• **Exercise objective**:
Only the lines from the start of the data to the line containing "flex:0 0 22px;", both included, should be output, exactly and without pictures.
========================================================================
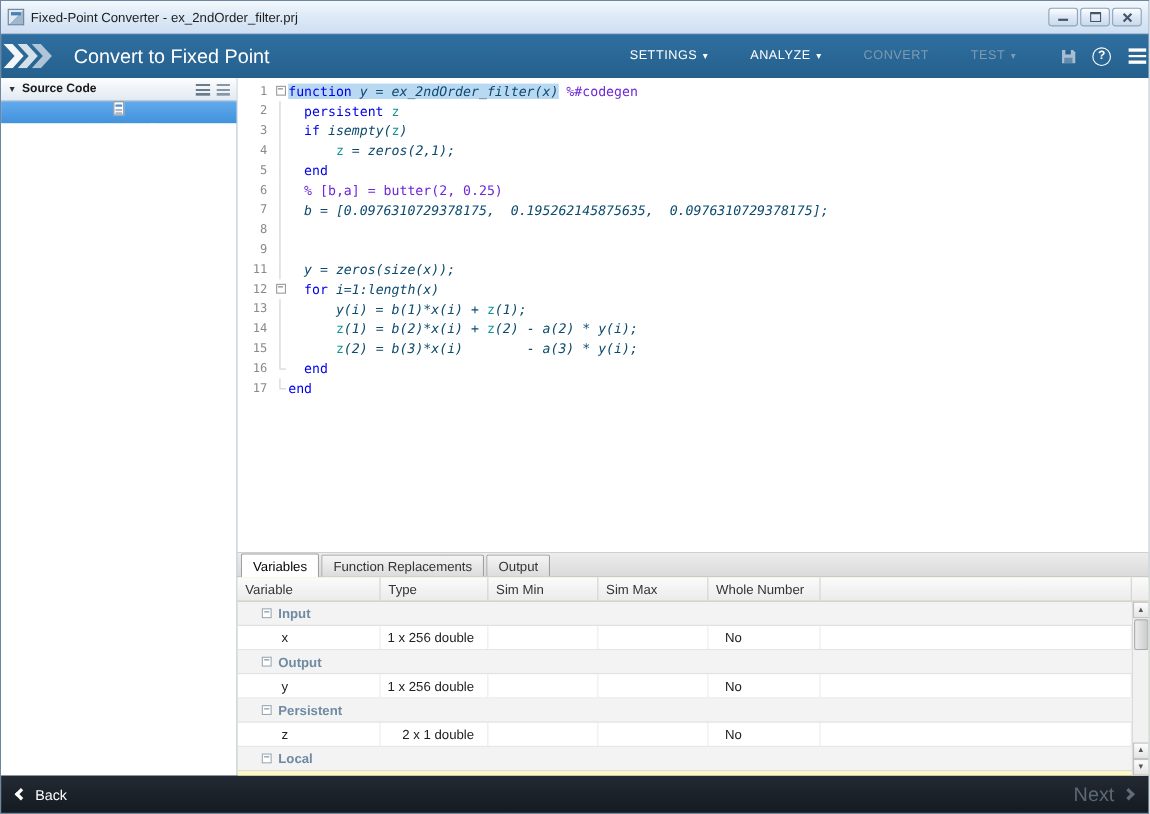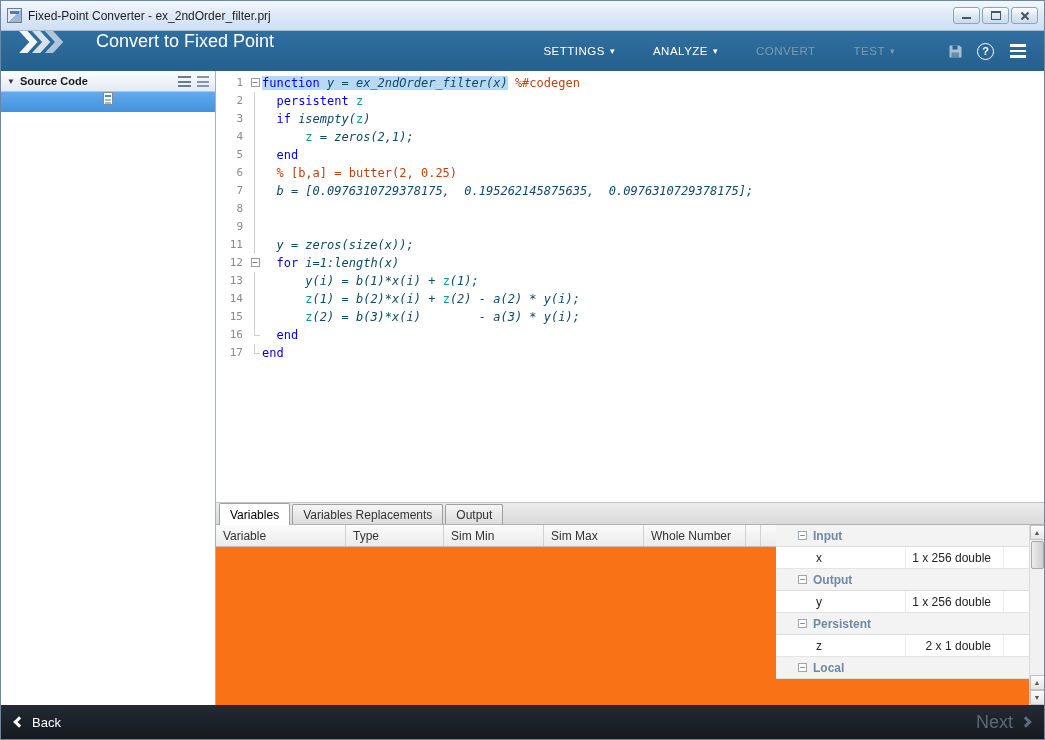--- a/index.html
+++ b/index.html
@@ -22,7 +22,7 @@
   .glyph-close::after { transform:rotate(-45deg); }
 
   
-  .toolstrip { height:40px; flex:0 0 40px; background:linear-gradient(#2f6fa0,#25608d); display:flex; padding:0 16px;gap:13px; }
+  .toolstrip { height:40px; flex:0 0 40px; background:linear-gradient(#2f6fa0,#25608d); display:flex; align-items:center; padding:0 0; }
   .logo { width:52px; height:22px; flex:0 0 auto; }
   .ts-title { color:#fff; font-size:18px; margin-left:14px; white-space:nowrap; }
   .menus { display:flex; gap:38px; margin-left:auto; margin-right:40px; align-items:center; }

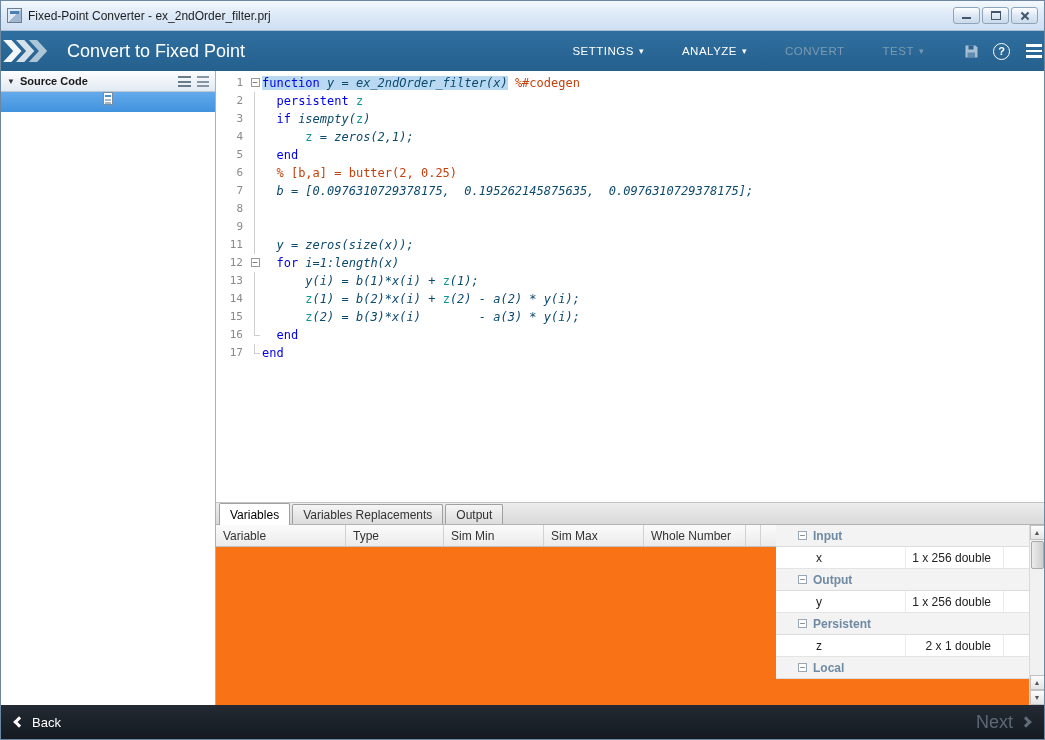--- a/index.html
+++ b/index.html
@@ -61,7 +61,7 @@
   .fold-e::after { content:""; position:absolute; left:6px; top:9px; width:6px; height:1px; background:#cfcfcf; }
   .ed-code { font-family:"DejaVu Sans Mono",monospace; font-size:12px; white-space:pre; }
   .tk-k { color:#0000e8; }
-  .tk-c { color:#c2410c; }
+  .tk-c { color:#6d28d9; }
   .tk-t { color:#0d9595; }
   .tk-p { color:#0c4a6e;font-style:italic; }
   .tk-h { background:#b9d9f3; }

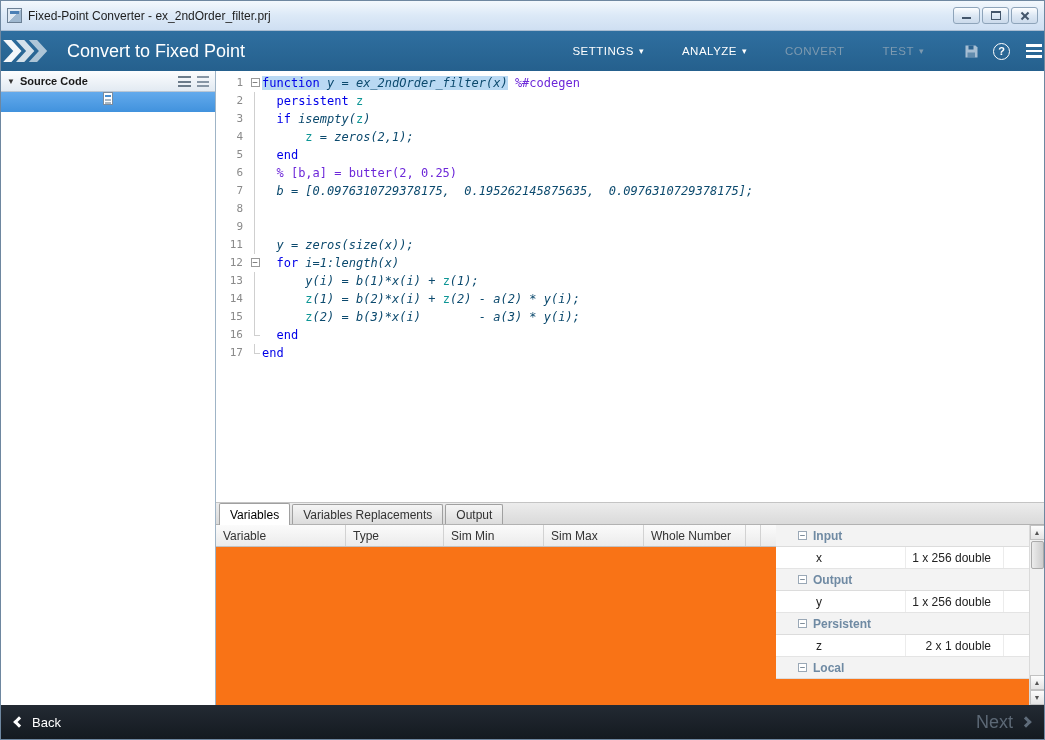--- a/index.html
+++ b/index.html
@@ -272,7 +272,7 @@
 
       <div class="tabs" id="tabs">
           <div class="tab active">Variables</div>
-          <div class="tab">Variables Replacements</div>
+          <div class="tab">Function Replacements</div>
           <div class="tab">Output</div>
         </div>
 

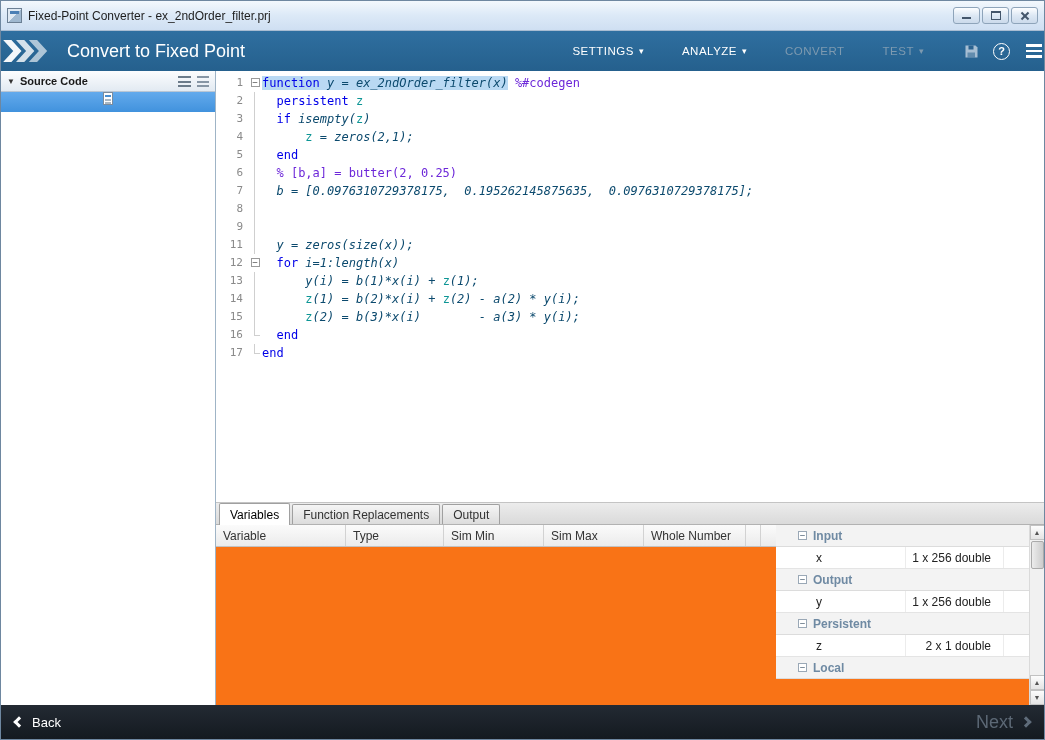--- a/index.html
+++ b/index.html
@@ -71,7 +71,7 @@
   .tab { height:20px; padding:0 10px; font-size:12px; color:#333; display:flex; align-items:center; border:1px solid #a0a0a0; border-bottom:none; border-radius:2px 2px 0 0; background:linear-gradient(#f5f5f5,#dcdcdc); margin-right:2px; cursor:pointer; white-space:nowrap; }
   .tab.active { background:#fff; height:22px; margin-bottom:-1px; color:#000; }
 
-  .grid { flex:1; display:flex; flex-direction:row; min-height:0; position:relative; background:#f97316; }
+  .grid { flex:1; display:flex; flex-direction:column; min-height:0; position:relative; background:#fef9c3; }
   .grid-head { height:22px; flex:0 0 22px; display:grid; grid-template-columns:130px 98px 100px 100px 102px 1fr 15px; background:linear-gradient(#fbfbfb,#ebebeb); border-bottom:1px solid #c2c2c2; }
   .gh-cell { font-size:12px; color:#333; padding:0 7px; display:flex; align-items:center; border-right:1px solid #d2d2d2; overflow:hidden; white-space:nowrap; cursor:pointer; }
   .gh-corner { border-right:none; cursor:default; }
========================================================================
• **Written solution**:
--- a/index.html
+++ b/index.html
@@ -22,7 +22,7 @@
   .glyph-close::after { transform:rotate(-45deg); }
 
   
-  .toolstrip { height:40px; flex:0 0 40px; background:linear-gradient(#2f6fa0,#25608d); display:flex; padding:0 16px;gap:13px; }
+  .toolstrip { height:40px; flex:0 0 40px; background:linear-gradient(#2f6fa0,#25608d); display:flex; align-items:center; padding:0 0; }
   .logo { width:52px; height:22px; flex:0 0 auto; }
   .ts-title { color:#fff; font-size:18px; margin-left:14px; white-space:nowrap; }
   .menus { display:flex; gap:38px; margin-left:auto; margin-right:40px; align-items:center; }

--- a/index.html
+++ b/index.html
@@ -61,7 +61,7 @@
   .fold-e::after { content:""; position:absolute; left:6px; top:9px; width:6px; height:1px; background:#cfcfcf; }
   .ed-code { font-family:"DejaVu Sans Mono",monospace; font-size:12px; white-space:pre; }
   .tk-k { color:#0000e8; }
-  .tk-c { color:#c2410c; }
+  .tk-c { color:#6d28d9; }
   .tk-t { color:#0d9595; }
   .tk-p { color:#0c4a6e;font-style:italic; }
   .tk-h { background:#b9d9f3; }

--- a/index.html
+++ b/index.html
@@ -272,7 +272,7 @@
 
       <div class="tabs" id="tabs">
           <div class="tab active">Variables</div>
-          <div class="tab">Variables Replacements</div>
+          <div class="tab">Function Replacements</div>
           <div class="tab">Output</div>
         </div>
 

--- a/index.html
+++ b/index.html
@@ -71,7 +71,7 @@
   .tab { height:20px; padding:0 10px; font-size:12px; color:#333; display:flex; align-items:center; border:1px solid #a0a0a0; border-bottom:none; border-radius:2px 2px 0 0; background:linear-gradient(#f5f5f5,#dcdcdc); margin-right:2px; cursor:pointer; white-space:nowrap; }
   .tab.active { background:#fff; height:22px; margin-bottom:-1px; color:#000; }
 
-  .grid { flex:1; display:flex; flex-direction:row; min-height:0; position:relative; background:#f97316; }
+  .grid { flex:1; display:flex; flex-direction:column; min-height:0; position:relative; background:#fef9c3; }
   .grid-head { height:22px; flex:0 0 22px; display:grid; grid-template-columns:130px 98px 100px 100px 102px 1fr 15px; background:linear-gradient(#fbfbfb,#ebebeb); border-bottom:1px solid #c2c2c2; }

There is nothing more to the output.